My inspiration for this record of my days:

“The biggest mistake I made [as a parent] is the one that most of us make. . . . I did not live in the moment enough. This is particularly clear now that the moment is gone, captured only in photographs. There is one picture of [my three children] sitting in the grass on a quilt in the shadow of the swing set on a summer day, ages six, four, and one. And I wish I could remember what we ate, and what we talked about, and how they sounded, and how they looked when they slept that night. I wish I had not been in such a hurry to get on to the next thing: dinner, bath, book, bed. I wish I had treasured the doing a little more and the getting it done a little less” -Anna Quindlen

Saturday, October 3, 2015

Something about boys

Boys are their own species for sure.  I should know.  I live in a house full of them!
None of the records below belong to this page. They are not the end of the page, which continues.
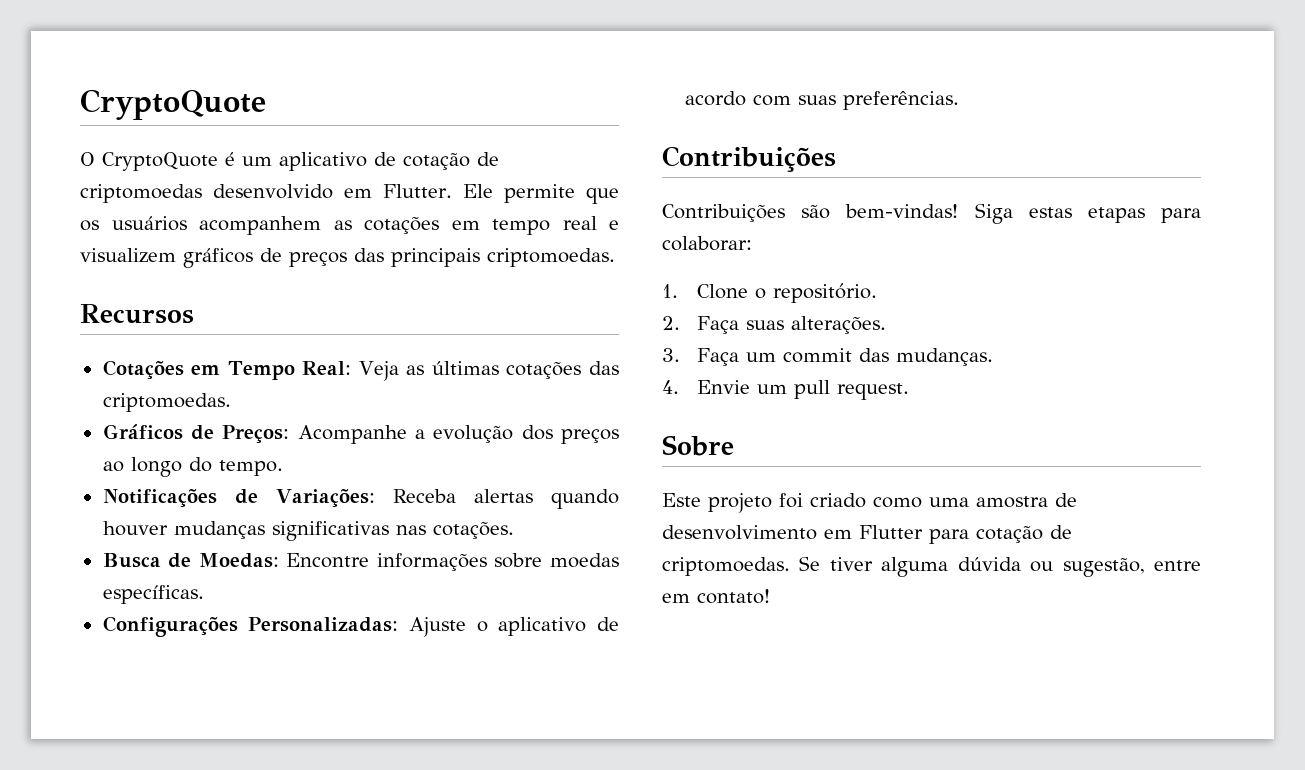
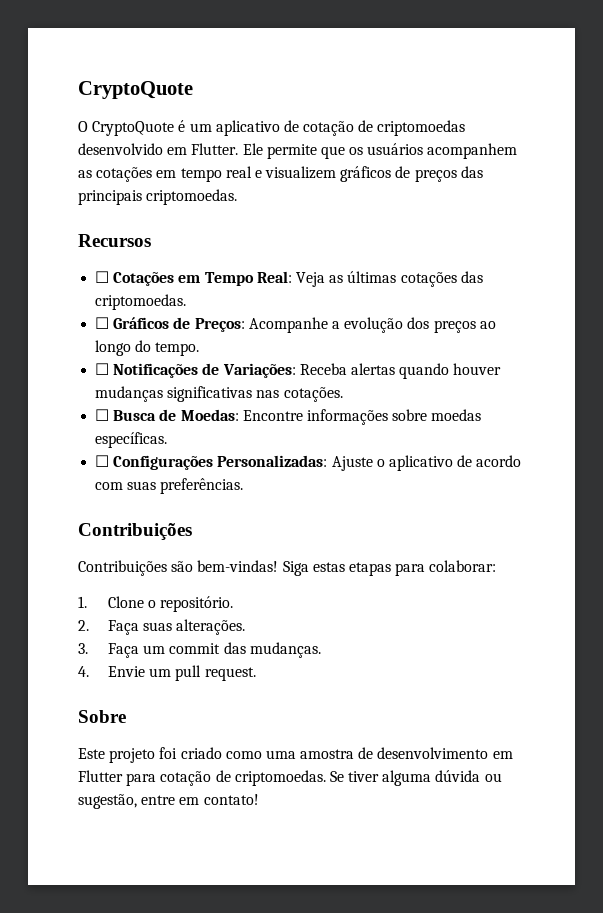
- Cotações em Tempo Real: Veja as últimas cotações das criptomoedas.
+ ☐ Cotações em Tempo Real: Veja as últimas cotações das criptomoedas.
- Gráficos de Preços: Acompanhe a evolução dos preços ao longo do tempo.
+ ☐ Gráficos de Preços: Acompanhe a evolução dos preços ao longo do tempo.
- Notificações de Variações: Receba alertas quando houver mudanças significativas nas cotações.
+ ☐ Notificações de Variações: Receba alertas quando houver mudanças significativas nas cotações.
- Busca de Moedas: Encontre informações sobre moedas específicas.
+ ☐ Busca de Moedas: Encontre informações sobre moedas específicas.
- Configurações Personalizadas: Ajuste o aplicativo de acordo com suas preferências.
+ ☐ Configurações Personalizadas: Ajuste o aplicativo de acordo com suas preferências.

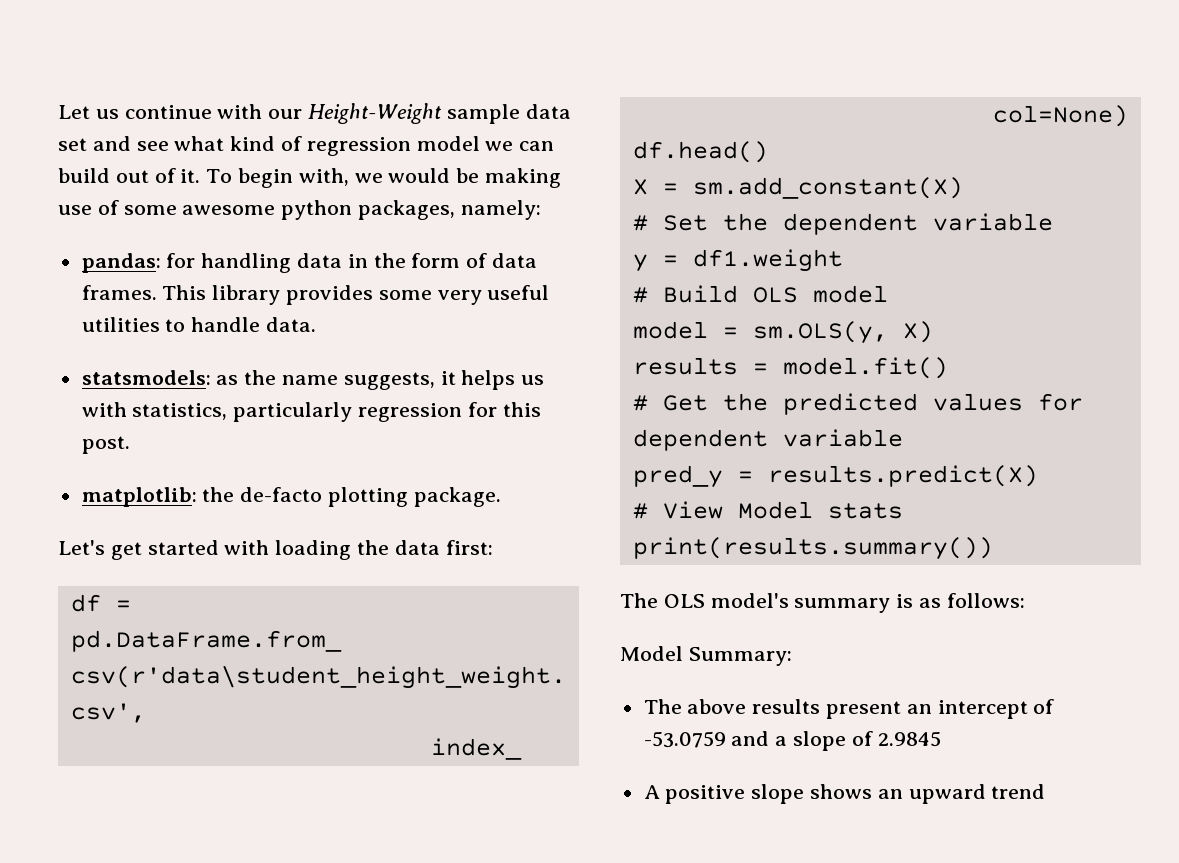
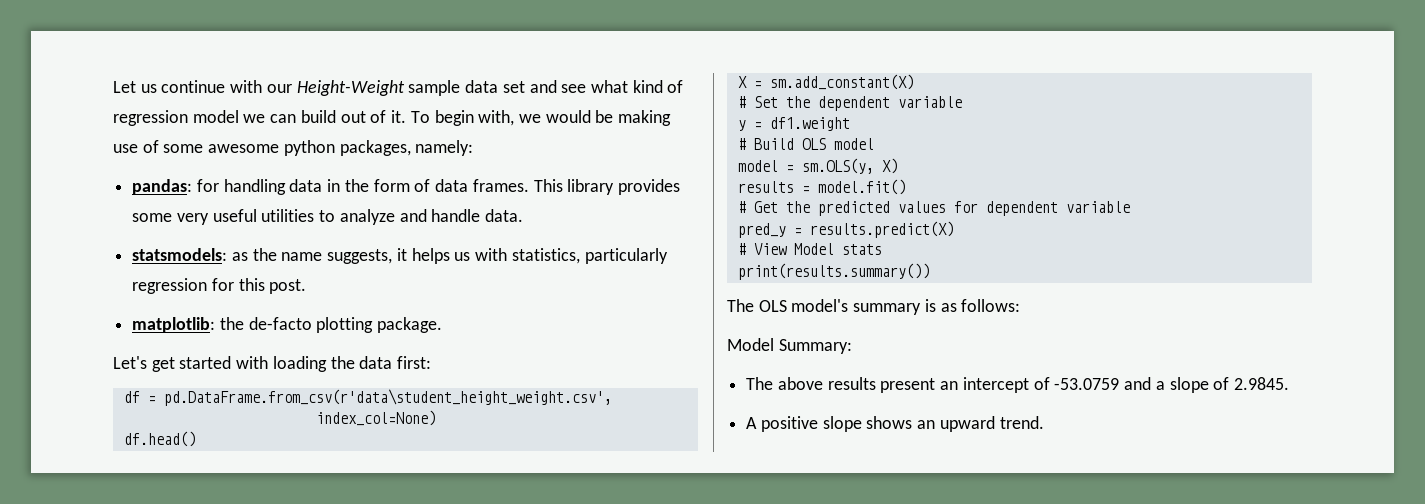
- This library provides some very useful utilities to handle data.
+ This library provides some very useful utilities to analyze and handle data.
- The above results present an intercept of -53.0759 and a slope of 2.9845
+ The above results present an intercept of -53.0759 and a slope of 2.9845.
- A positive slope shows an upward trend
+ A positive slope shows an upward trend.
Growing up in a family of mostly girls, I was not prepared for this life.  I have really come to love and embrace their strange world, for the most part.
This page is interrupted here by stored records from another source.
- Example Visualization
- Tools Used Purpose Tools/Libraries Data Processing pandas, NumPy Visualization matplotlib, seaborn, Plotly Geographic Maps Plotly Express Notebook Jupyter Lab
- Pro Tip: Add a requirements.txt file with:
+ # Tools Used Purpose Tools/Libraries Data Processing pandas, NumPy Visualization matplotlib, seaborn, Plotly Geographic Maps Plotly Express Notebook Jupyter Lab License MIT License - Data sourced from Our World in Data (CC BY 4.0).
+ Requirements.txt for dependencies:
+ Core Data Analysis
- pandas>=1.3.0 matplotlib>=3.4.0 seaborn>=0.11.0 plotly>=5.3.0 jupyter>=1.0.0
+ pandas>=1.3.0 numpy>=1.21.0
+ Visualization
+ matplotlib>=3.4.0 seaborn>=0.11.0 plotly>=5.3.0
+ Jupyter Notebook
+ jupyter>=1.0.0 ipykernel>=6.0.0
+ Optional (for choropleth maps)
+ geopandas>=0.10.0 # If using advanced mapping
The super heros and the ninjas; the bugs and lizards; the fireworks; the sound effects; the dirt and the constant food.  It really is quite charming and endearing when you stop trying to understand, and just roll with it.
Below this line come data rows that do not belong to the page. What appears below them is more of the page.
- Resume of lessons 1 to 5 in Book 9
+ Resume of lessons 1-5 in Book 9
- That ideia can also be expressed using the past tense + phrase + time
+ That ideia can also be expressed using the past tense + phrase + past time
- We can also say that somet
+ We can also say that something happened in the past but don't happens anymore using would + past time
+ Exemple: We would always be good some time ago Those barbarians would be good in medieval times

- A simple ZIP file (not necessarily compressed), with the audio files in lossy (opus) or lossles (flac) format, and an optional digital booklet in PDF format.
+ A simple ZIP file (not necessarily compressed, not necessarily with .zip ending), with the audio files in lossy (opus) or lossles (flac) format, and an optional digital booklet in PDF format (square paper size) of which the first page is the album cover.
But there is one thing about boy-ness that I am struggling to embrace.  The never-ending, constant, unrelenting, continual motion!  It's really making me crazy! I know there is a scientific law that says that an object in motion tends to stay in motion.  Boys are proof of that law!

It is really rare to find a moment in my house when all objects and people are at rest.  There are always balls being bounced against the wall.  There are balls and/or NERF bullets flying through the air.  There are rip-sticks or hover boards zipping around corners.  There are hands and feet flashing out to "barely touch" a brother as he walks by.  There are sock skaters and blanket magic carpets.  There are people leaping over couches or jumping to touch every door jam as they pass through... just to see if they can do it.




It's exhausting.  But only for me, apparently.